Twenty years ago I wrote a profile of primatologist and author Frans de Waal for another magazine. As a placeholder for the title until we could think of a better one, I came up with “The Writing on de Waal.” I'm both delighted and appalled to say that either by an act of editorial commission or by one of omission, the piece was published with that title. Now I have the chance to write on de Waal again, in the context of the arrival of his latest book, Are We Smart Enough to Know How Smart Animals Are? The answer: sometimes, with great effort.

Imagine judging Michael Jordan's basketball skills by watching him hit .202 when he played Minor League Baseball. Gauging an animal's brightness poses similar issues: “We need to familiarize ourselves with all facets of the animal and its natural history before trying to figure out its mental level,” de Waal writes. “And instead of testing animals on abilities that we are particularly good at … why not test them on their specialized skills?” De Waal thus prefers the term “evolutionary cognition” to “animal intelligence” for this field of study. “It seems highly unfair to ask if a squirrel can count to ten,” de Waal writes, “if counting is not really what a squirrel's life is about.” You could even say it's nuts.

Consider the story in the book about a test administered to gibbons, pretty good apes. (Not great apes. They're technically lesser or smaller apes.) The tree dwellers were asked to reach out with a thin stick to move a banana close enough to their enclosure to pick it up. Chimpanzees and some monkeys could get their bananas lickety-split. But gibbons flopped and were thus considered intellectually backward. Until a researcher named Benjamin Beck realized that their hooklike hands, excellent for traveling among the tree limbs, were miserable at the kind of manipulations the task required. When Beck redesigned the experiment so that the provided tools were in the subjects' anatomical wheelhouse, well, blue ribbons for the gibbons.

De Waal reviews numerous studies involving crows, dolphins, whales, bats, sheep and other fauna showing off their brainpower. But as a longtime chimp researcher—he is director of the Living Links Center at Emory University's Yerkes National Primate Research Center—he devotes the lion's share of his time to our close cousins. One anecdote involves a colony of 25 chimps at Burgers' Zoo in Arnhem, Netherlands, which de Waal studied for six years, starting in 1975. The chimps spent nights inside but were let out onto an adjoining island all day. One morning he and some colleagues carried a crate overflowing with grapefruits past the watchful chimps and out to the island—the first time either group of primates had ever engaged in this behavior. “We thought we would get a reaction from them, but they sort of ignored the grapefruits,” de Waal told me when he visited New York City in April.

The researchers then hid the grapefruits on the island to study how the chimps would search for them later. “And then we came back with an empty crate,” he said. “And that's when they reacted. They saw an empty crate, and they started jumping around and hollering and slapping one another on the back. And I've never seen animals so excited for no fruit.... They must have deduced that we cannot go out with a crate of grapefruits and come back with it empty without these things staying” on the island, where they would soon be able to party hearty on the citrus snacks.

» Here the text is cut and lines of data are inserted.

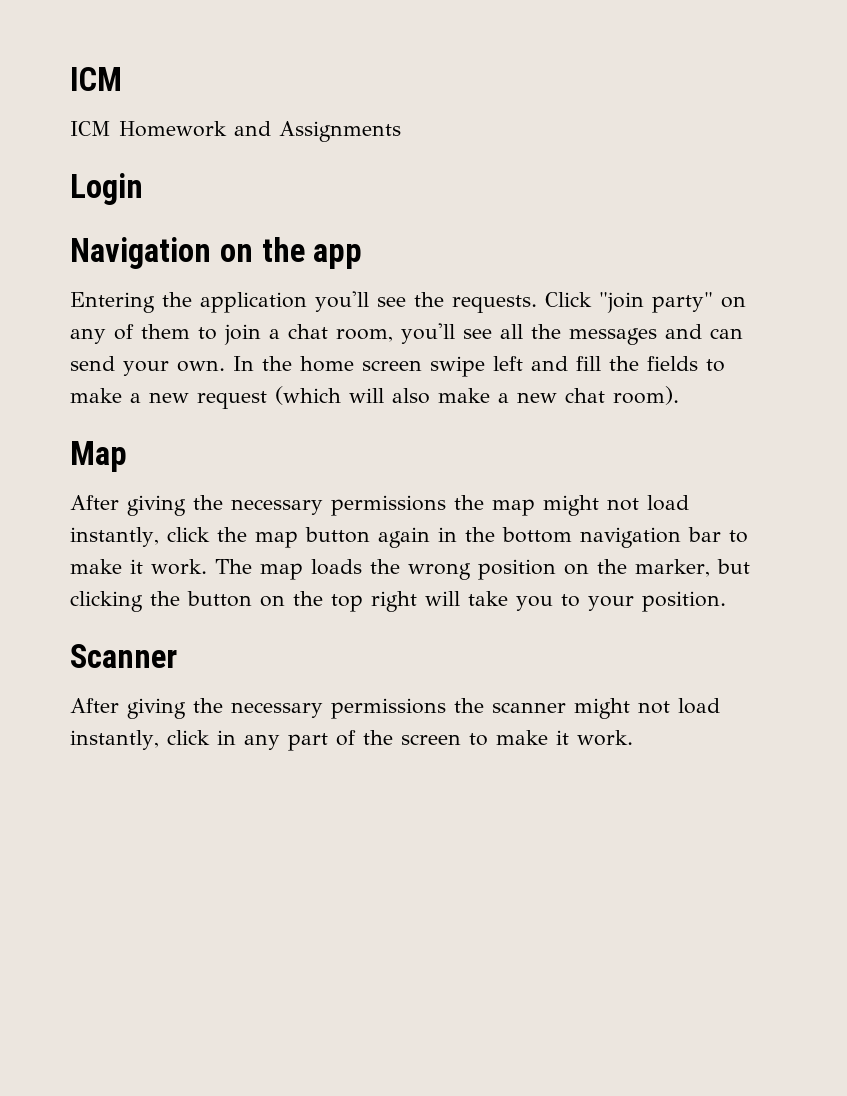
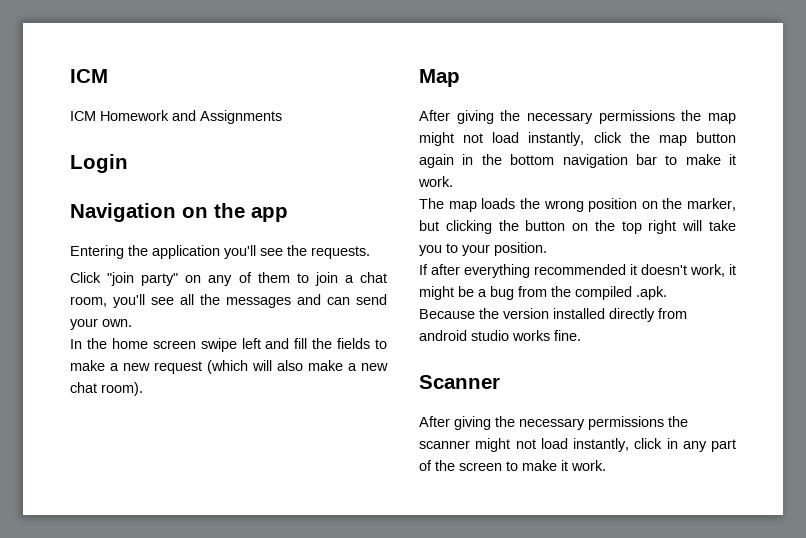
- Entering the application you'll see the requests. Click "join party" on any of them to join a chat room, you'll see all the messages and can send your own. In the home screen swipe left and fill the fields to make a new request (which will also make a new chat room).
+ Entering the application you'll see the requests.
+ Click "join party" on any of them to join a chat room, you'll see all the messages and can send your own.
+ In the home screen swipe left and fill the fields to make a new request (which will also make a new chat room).
- After giving the necessary permissions the map might not load instantly, click the map button again in the bottom navigation bar to make it work. The map loads the wrong position on the marker, but clicking the button on the top right will take you to your position.
+ After giving the necessary permissions the map might not load instantly, click the map button again in the bottom navigation bar to make it work.
+ The map loads the wrong position on the marker, but clicking the button on the top right will take you to your position.
+ If after everything recommended it doesn't work, it might be a bug from the compiled .apk.
+ Because the version installed directly from android studio works fine.

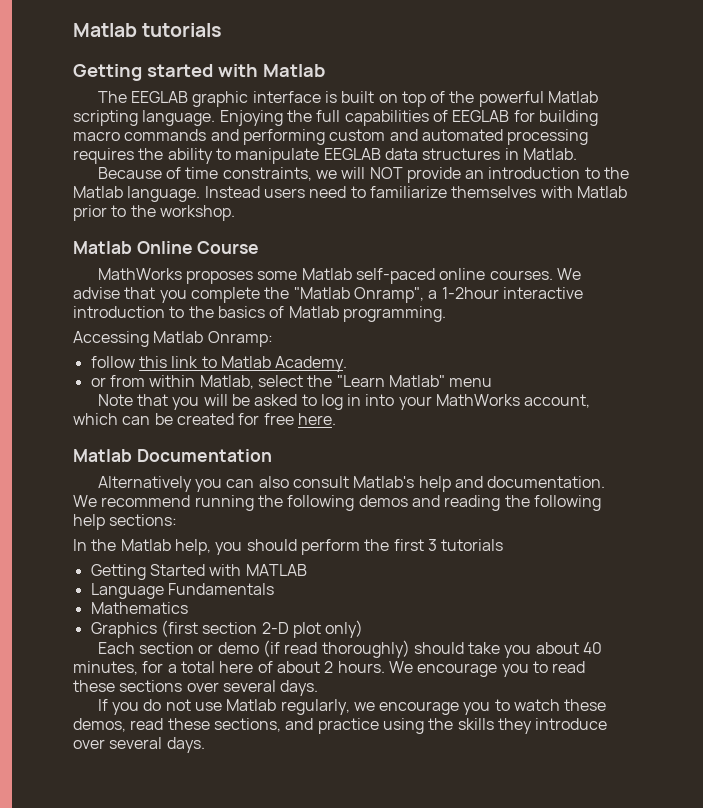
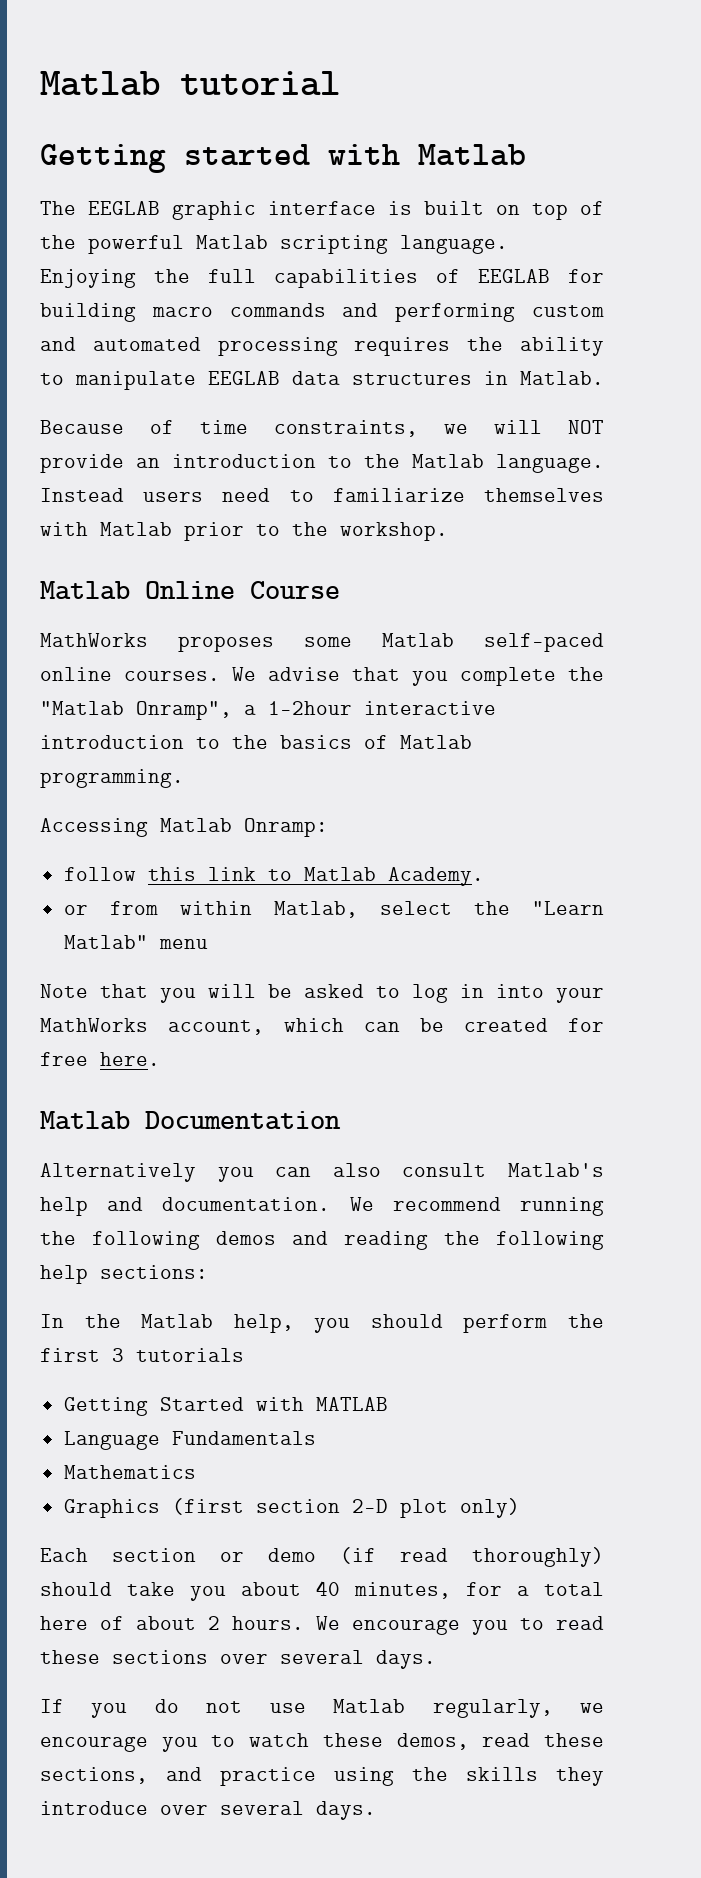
- Matlab tutorials
+ Matlab tutorial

But there's more. When the troop got to the island, some went right past the site of a few grapefruits buried not quite completely in the sand. The human observers assumed all the chimps had overlooked the cache. But later, when his Pan pals were taking a siesta, a low-ranking male nonchalantly returned to the buried fruit. “He knew exactly where they were,” de Waal said to me, “but he had decided not to react at the moment that he saw them.” Presumably because if he had, higher-ranking individuals would have pilfered his produce. That's some quick, strategic thinking that shows off impressive evolutionary cognition.

So when somebody says they don't believe that humans evolved from ape ancestors, I tell myself I'm better off talking to de Waal.